The first time he saw this was in Iraq, where it was a habit that some of the men developed. The stuff was quite easily available there, and not very expensive.

He never tried it himself. Some of the others smoked a bit of it. Only a very few of them, though, went on to do what Thomas is doing now. He has put the spoon down on the low glass table in front of him, which is one of the few other pieces of furniture in the room. Then he draws the liquid that’s in the bowl of the spoon into a syringe he must have had in the pocket of his dressing gown.

He uses the belt of the dressing gown for the next part, tying it around his upper arm and then holding the end of it in his teeth to pull it tight. With the belt still in his mouth, and his head at an odd angle to keep it tight, he physically stimulates the inner elbow of his left arm. When he has done that he takes the syringe. He holds it up and applies a small amount of pressure to the plunger until some liquid drips out. Then, focusing intently, he turns his attention to his arm.

His teeth finally release the belt.

He lies back on the sofa and the syringe slides out of his hand.

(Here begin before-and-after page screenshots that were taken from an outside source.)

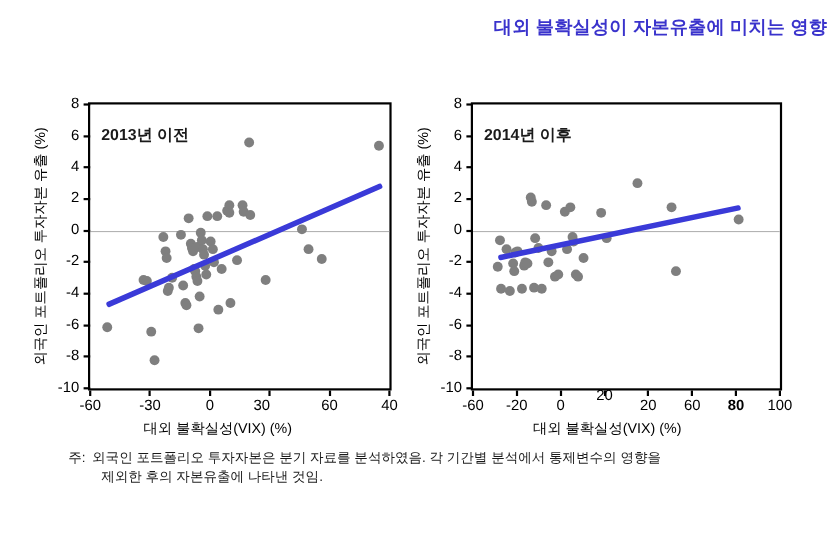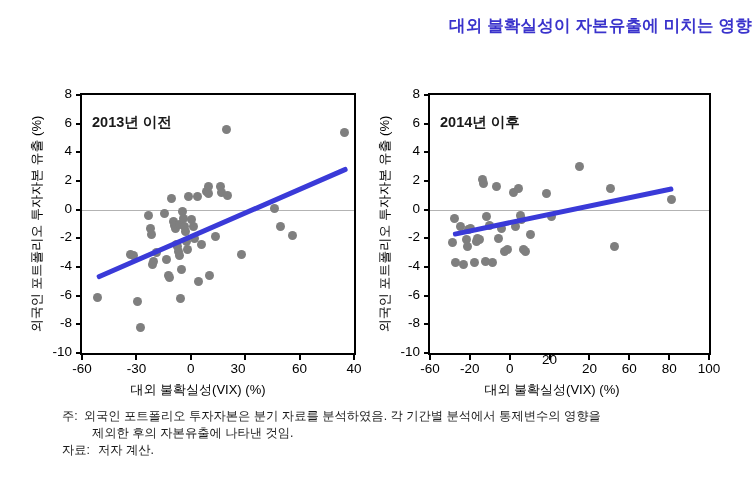--- a/index.html
+++ b/index.html
@@ -354,7 +354,7 @@
       <div class="xtick" style="left: 246.286px; top: 267px;"></div>
       <div class="xlabel-val" style="left: 247.286px; top: 273px;">60</div>
       <div class="xtick" style="left: 286.143px; top: 267px;"></div>
-      <div class="xlabel-val" style="left: 287.143px; top: 273px;">80</div>
+      <div class="xlabel-val" style="left: 287.143px; top: 273px; font-weight: bold;">80</div>
       <div class="xtick" style="left: 326px; top: 267px;"></div>
       <div class="xlabel-val" style="left: 327px; top: 273px;">100</div>
     </div>

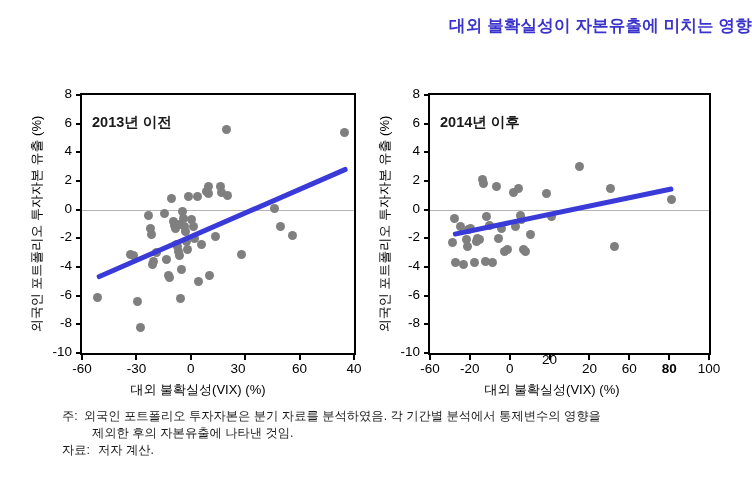--- a/index.html
+++ b/index.html
@@ -370,10 +370,6 @@
   <div class="note-row note-indent">
     <span class="note-body">제외한 후의 자본유출에 나타낸 것임.</span>
   </div>
-  <div class="note-row note-source">
-    <span class="note-tag">자료:</span>
-    <span class="note-body" style="padding-left:4px">저자 계산.</span>
-  </div>
 </div>
 
 </body></html>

For a long time, half sitting on the sofa and half lying on it, he doesn’t move at all. He seems to be staring at something on the ceiling.

From his position at the window István is able to see his expressionless face.

He has been looking at it with amazement for a minute or two when he notices that there’s something slightly strange about it. Something more than mere expressionlessness—an emptiness behind the eyes.

And there’s something else as well.

A sort of darkness of the lips.

At first István isn’t sure if he’s actually seeing that, or if he’s just imagining it.

After another minute, there’s no doubt.

Thomas’s lips are distinctly blue.

István saw this in Iraq too, and also once or twice since then in the toilets of nightclubs where he was working.

He understands what it means.

Thomas is asphyxiating.

He took too much.

István isn’t sure, suddenly, whether that was accidental or not. His first assumption, when he noticed it, was that it was. Now, thinking about it, he isn’t sure.